Over the last two weeks, we have seen why. Three responses from the church's leadership, in the U.S. and in the Vatican, paint the 2,000-year-old organization as still blind to its predicament — more caught up in politics than in resolution, and its ordained and laity more interested in fighting an ideological war than in demanding accountability at every level of the church.

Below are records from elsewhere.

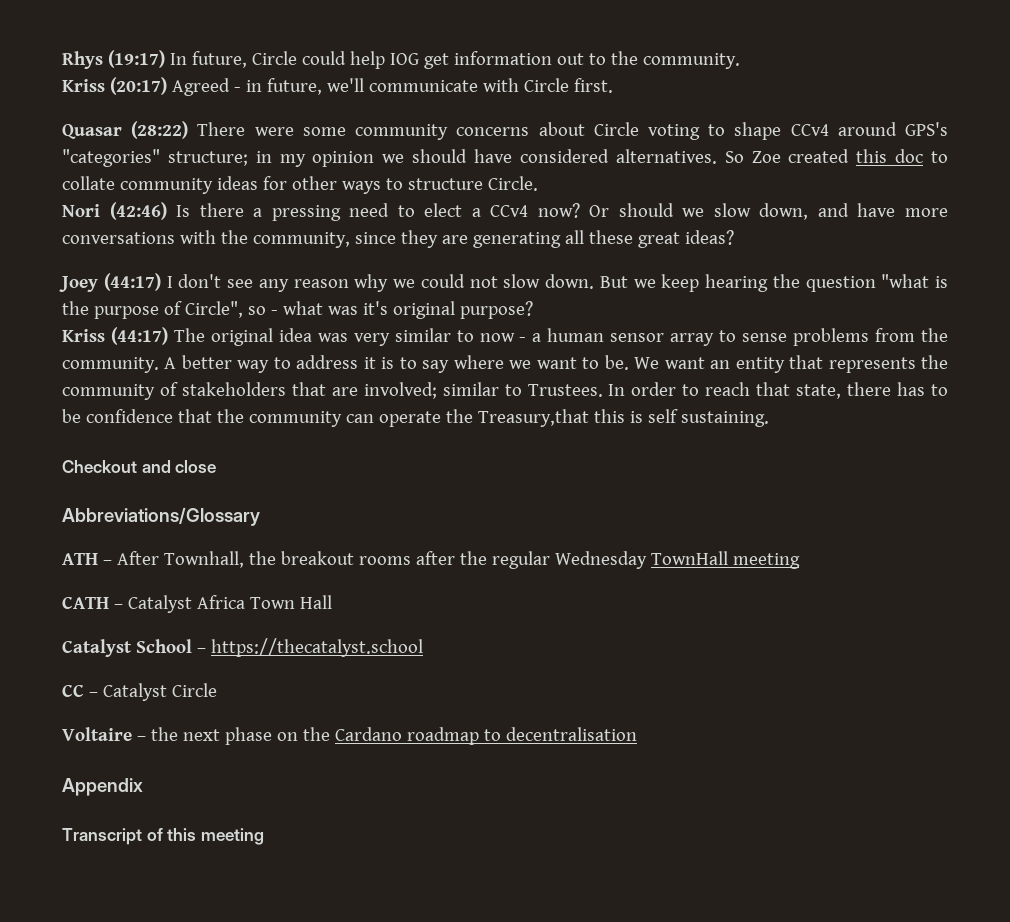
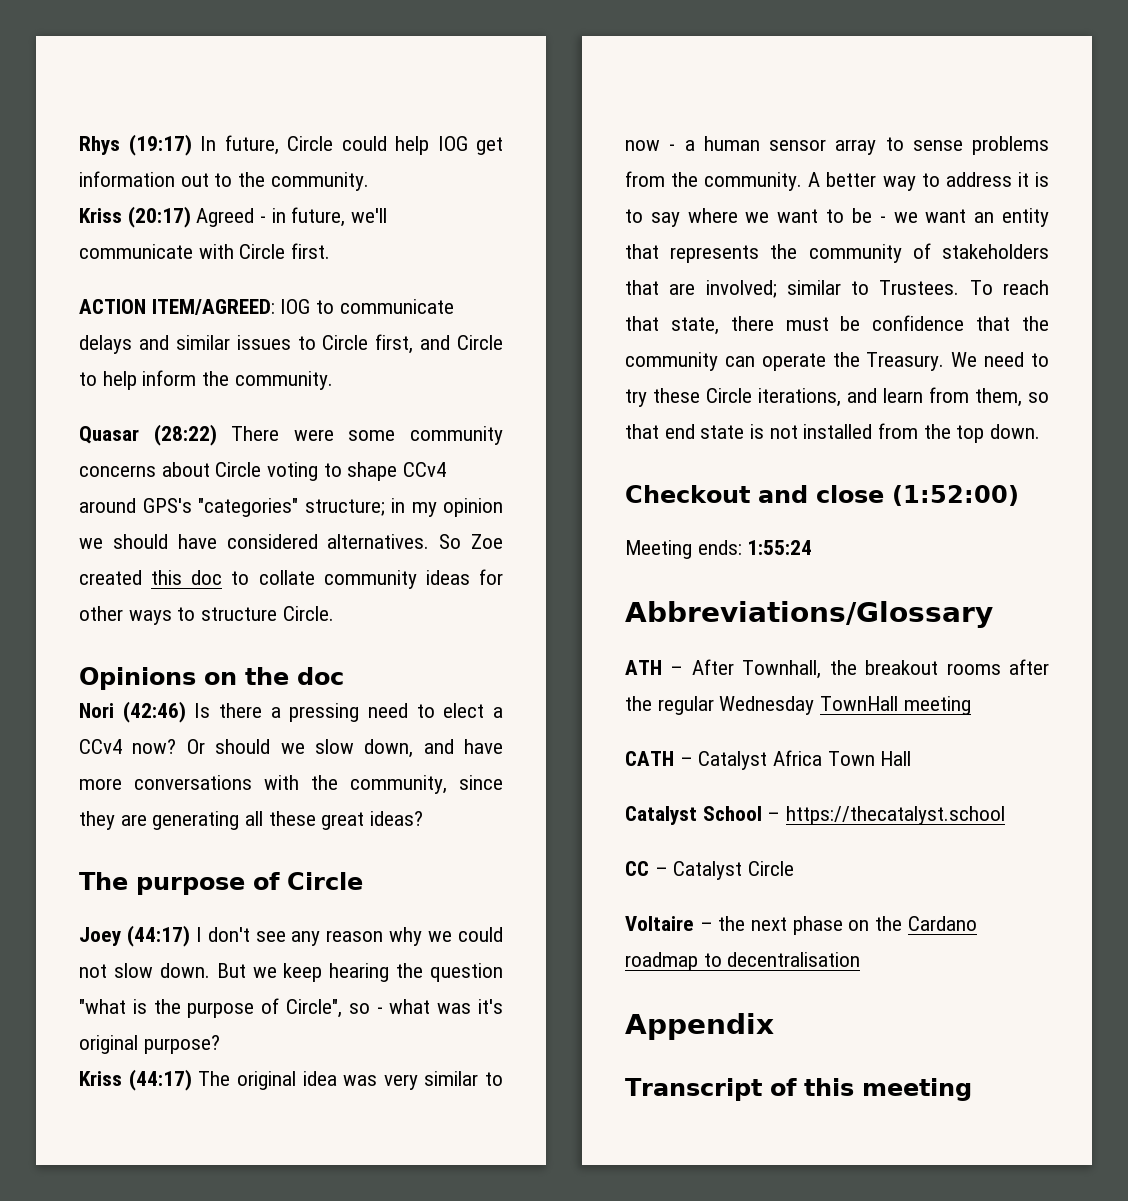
+ ACTION ITEM/AGREED: IOG to communicate delays and similar issues to Circle first, and Circle to help inform the community.
+ Opinions on the doc
+ The purpose of Circle
- A better way to address it is to say where we want to be. We want an entity that represents the community of stakeholders that are involved; similar to Trustees.
+ A better way to address it is to say where we want to be - we want an entity that represents the community of stakeholders that are involved; similar to Trustees.
- In order to reach that state, there has to be confidence that the community can operate the Treasury,that this is self sustaining.
+ To reach that state, there must be confidence that the community can operate the Treasury. We need to try these Circle iterations, and learn from them, so that end state is not installed from the top down.
- Checkout and close
+ Checkout and close (1:52:00)
+ Meeting ends: 1:55:24

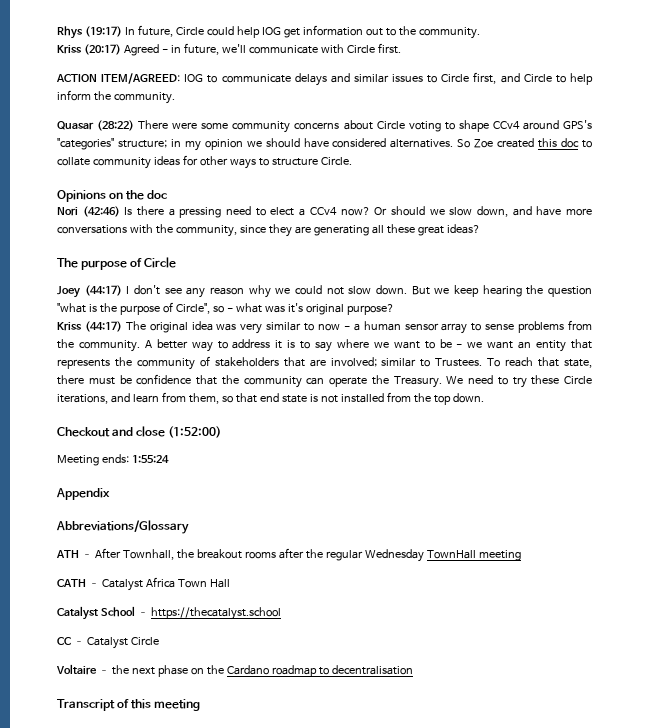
+ Appendix
- Appendix

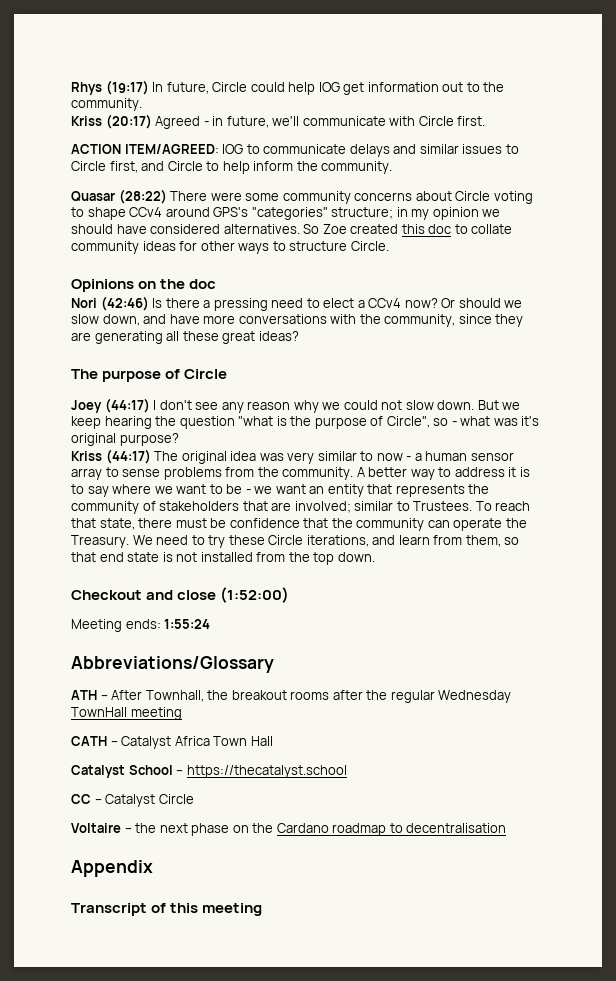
- Appendix
+ Appendix

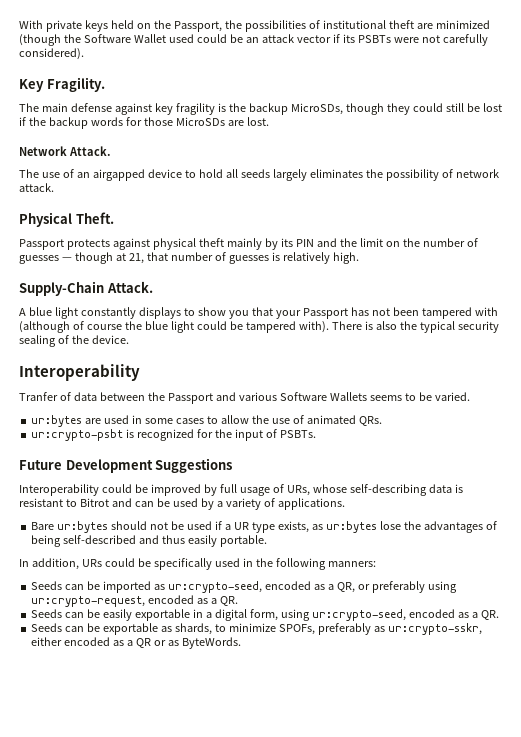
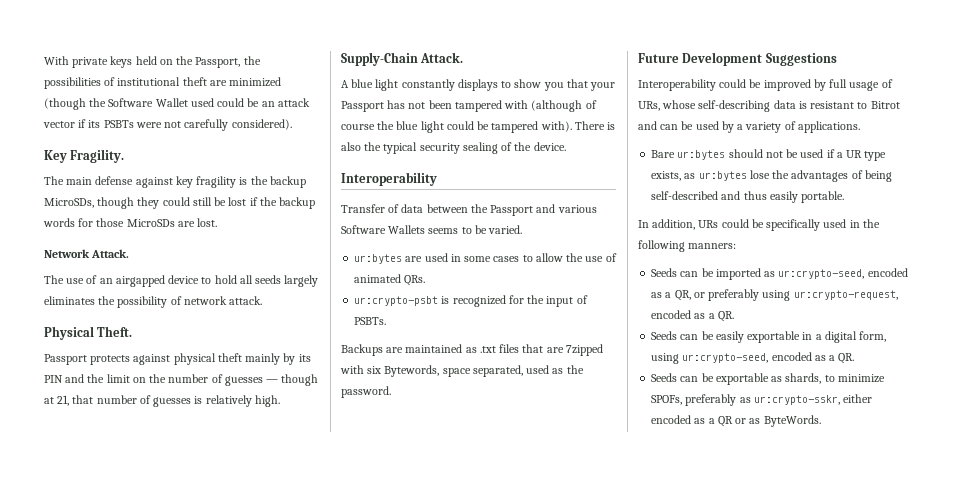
- Tranfer of data between the Passport and various Software Wallets seems to be varied.
+ Transfer of data between the Passport and various Software Wallets seems to be varied.
+ Backups are maintained as .txt files that are 7zipped with six Bytewords, space separated, used as the password.

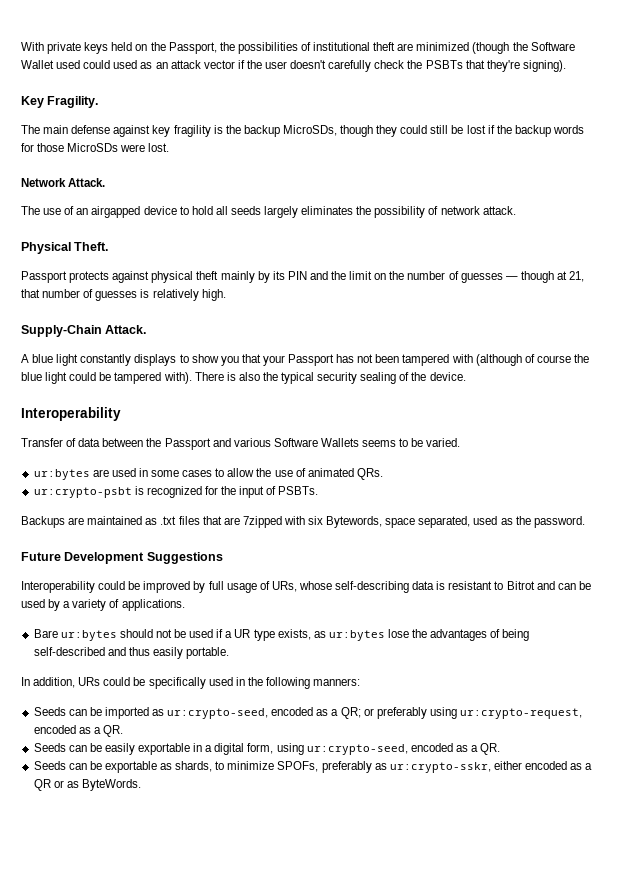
- With private keys held on the Passport, the possibilities of institutional theft are minimized (though the Software Wallet used could be an attack vector if its PSBTs were not carefully considered).
+ With private keys held on the Passport, the possibilities of institutional theft are minimized (though the Software Wallet used could used as an attack vector if the user doesn't carefully check the PSBTs that they're signing).
- The main defense against key fragility is the backup MicroSDs, though they could still be lost if the backup words for those MicroSDs are lost.
+ The main defense against key fragility is the backup MicroSDs, though they could still be lost if the backup words for those MicroSDs were lost.
- Seeds can be imported as ur:crypto-seed, encoded as a QR, or preferably using ur:crypto-request, encoded as a QR.
+ Seeds can be imported as ur:crypto-seed, encoded as a QR; or preferably using ur:crypto-request, encoded as a QR.

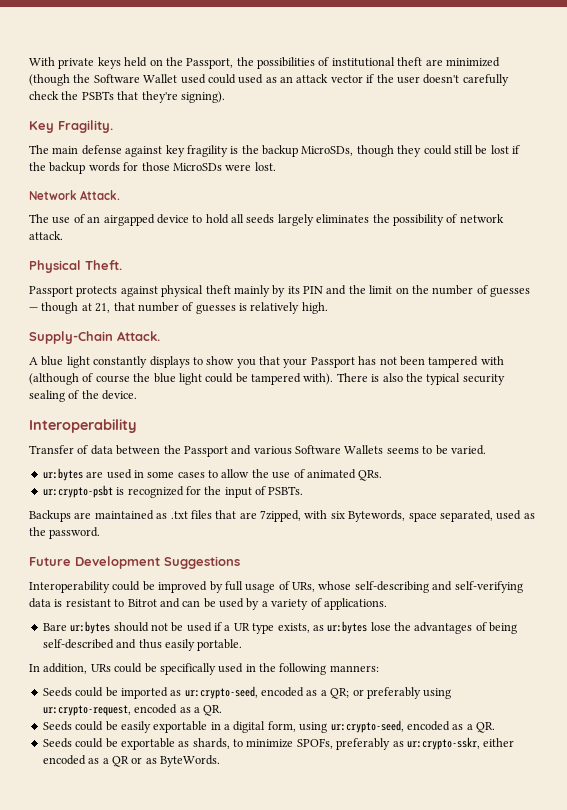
- Backups are maintained as .txt files that are 7zipped with six Bytewords, space separated, used as the password.
+ Backups are maintained as .txt files that are 7zipped, with six Bytewords, space separated, used as the password.
- Interoperability could be improved by full usage of URs, whose self-describing data is resistant to Bitrot and can be used by a variety of applications.
+ Interoperability could be improved by full usage of URs, whose self-describing and self-verifying data is resistant to Bitrot and can be used by a variety of applications.
- Seeds can be imported as ur:crypto-seed, encoded as a QR; or preferably using ur:crypto-request, encoded as a QR.
+ Seeds could be imported as ur:crypto-seed, encoded as a QR; or preferably using ur:crypto-request, encoded as a QR.
- Seeds can be easily exportable in a digital form, using ur:crypto-seed, encoded as a QR.
+ Seeds could be easily exportable in a digital form, using ur:crypto-seed, encoded as a QR.
- Seeds can be exportable as shards, to minimize SPOFs, preferably as ur:crypto-sskr, either encoded as a QR or as ByteWords.
+ Seeds could be exportable as shards, to minimize SPOFs, preferably as ur:crypto-sskr, either encoded as a QR or as ByteWords.

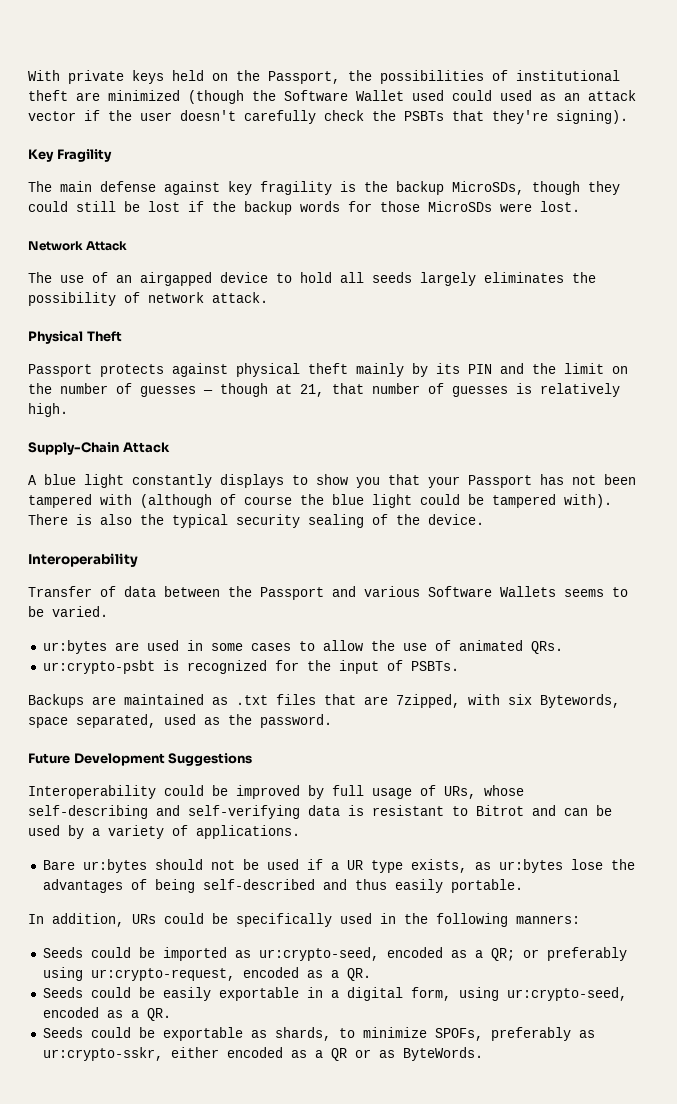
- Key Fragility.
+ Key Fragility
- Network Attack.
+ Network Attack
- Physical Theft.
+ Physical Theft
- Supply-Chain Attack.
+ Supply-Chain Attack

The latest episode of this crisis started with a grand jury report in Pennsylvania that identified hundreds of alleged abusers within the Catholic Church, and the failings of leadership to put an end to it. The report itself is damning but complex, with outright villains and others who failed to confront evil forcefully enough. Cardinal Donald Wuerl came under particular criticism for failing to act, a charge that Wuerl decided to rebut at his current assignment in the archdiocese of Washington — by publishing a website called "The Wuerl Record." The website extolled Wuerl's efforts to curtail child abuse while serving as the bishop in Pittsburgh and his "work as a longtime advocate and voice on this issue."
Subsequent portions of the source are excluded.